De 2002 à 2005, 50 résections coccygiennes pour diverses étiologies ont été réalisées avec une nouvelle procédure de fermeture cutanée (Fig. 5). Après la fermeture cutanée en un plan (points de Blair-Donati) la cicatrice est enduite d’une colle chirurgicale ( Dermabond® ). Ces patients sont en cours d’évaluation quant aux résultats sur la douleur, mais parmi eux seuls deux cas d’infection postopératoire ont été observés.
Nous avons dans tous les cas utilisé la même technique de résection : petite incision à distance de l’anus, abord direct de la face postérieure du coccyx, passage à travers le disque mobile et décollement antérieur dans le sens de Key (6), c’est-à-dire de haut en bas. A l’inverse, Gardner (3) procède en partant de la pointe et en décollant de bas en haut le coccyx de la paroi postérieure du rectum. Cette dernière façon nous paraît malaisée et dangereuse car aveugle. La plupart du temps l’instabilité est manifeste ; la portion coccygienne distale est très mobile voire complètement lâche. Au-dessus du niveau instable qui est le plus souvent C1-C2, la première pièce coccygienne est fusionnée ou fermement liée au sacrum. Lorsqu’au-dessus de C1-C2 instable, nous avons perçuau doigt une mobilité sacro-coccygienne, nous avons systématiquement réséqué C1. Ceci afin de ne pas avoir d’arrière-pensées sur l’implication de ce disque en cas d’échec.
Le pansement est un élément important de la technique et indispensable à enseigner. Il faut strictement séparer la cicatrice opératoire de la marge anale et pour cela il faut que l’élément adhésif se colle bien en premier au fond du pli interfessier.
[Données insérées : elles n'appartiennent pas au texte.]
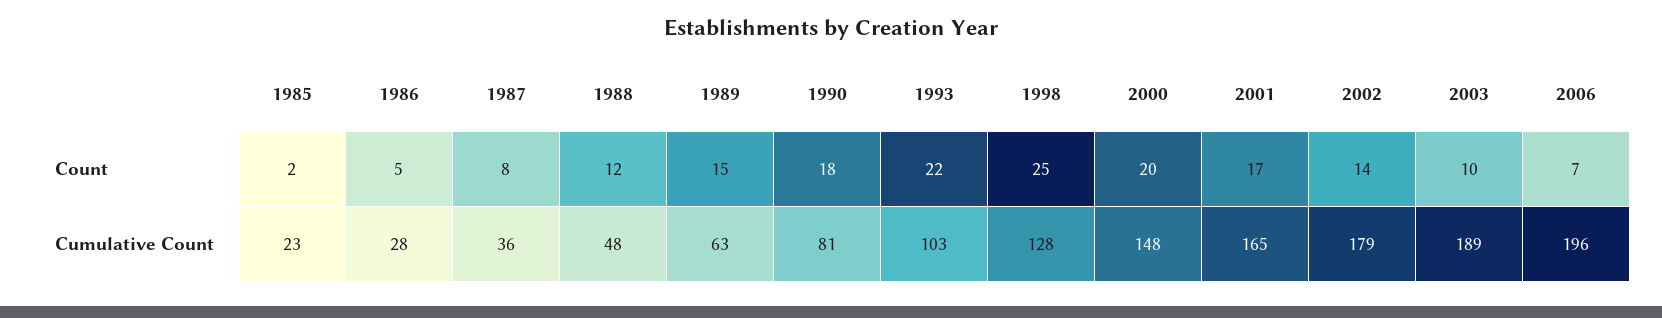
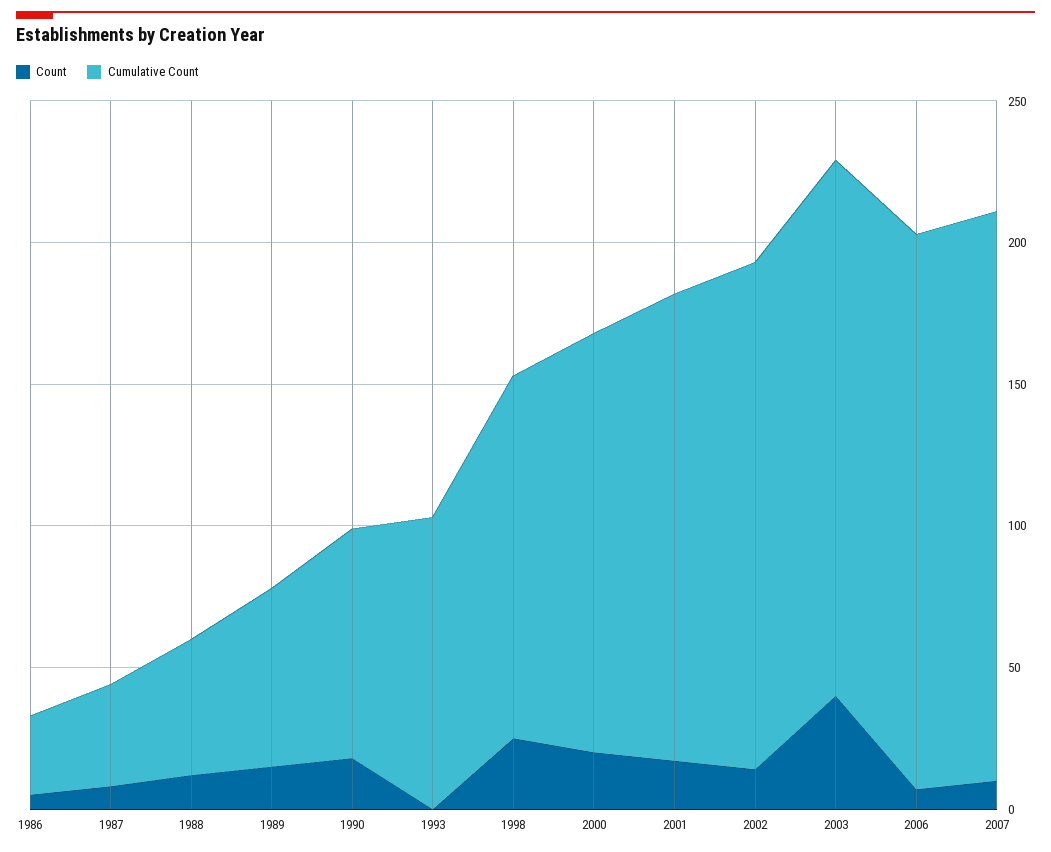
Count, 1985: 2 -> none
Count, 1993: 22 -> 0
Count, 2003: 10 -> 40
Cumulative Count, 1985: 23 -> none
Count, 2007: none -> 10
Cumulative Count, 2007: none -> 200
La plupart des pansements chirurgicaux se faisant en tractant le ruban adhésif, toute personne non informée réalisera un mauvais pansement avec le ruban adhésif qui passe en pont au-dessus du pli interfessier laissant la marge anale et la cicatrice en communication.
L’utilisation depuis 3 ans de la colle chirurgicale Dermabond® a permis sans doute de diminuer le risque de contamination de la cicatrice
Notre expérience montre l’intérêt de la résection coccygienne en cas d’instabilité rebelle au traitement médical chez des patients non impliqués dans des litiges. L’utilisation d’un abord chirurgical direct et limité et le respect des règles de prévention de l’infection du site opératoire en font une opération simple aux résultats prévisibles. La seule complication observée, c’est à dire l’infection, n’empêche pas d’obtenir un bon résultat.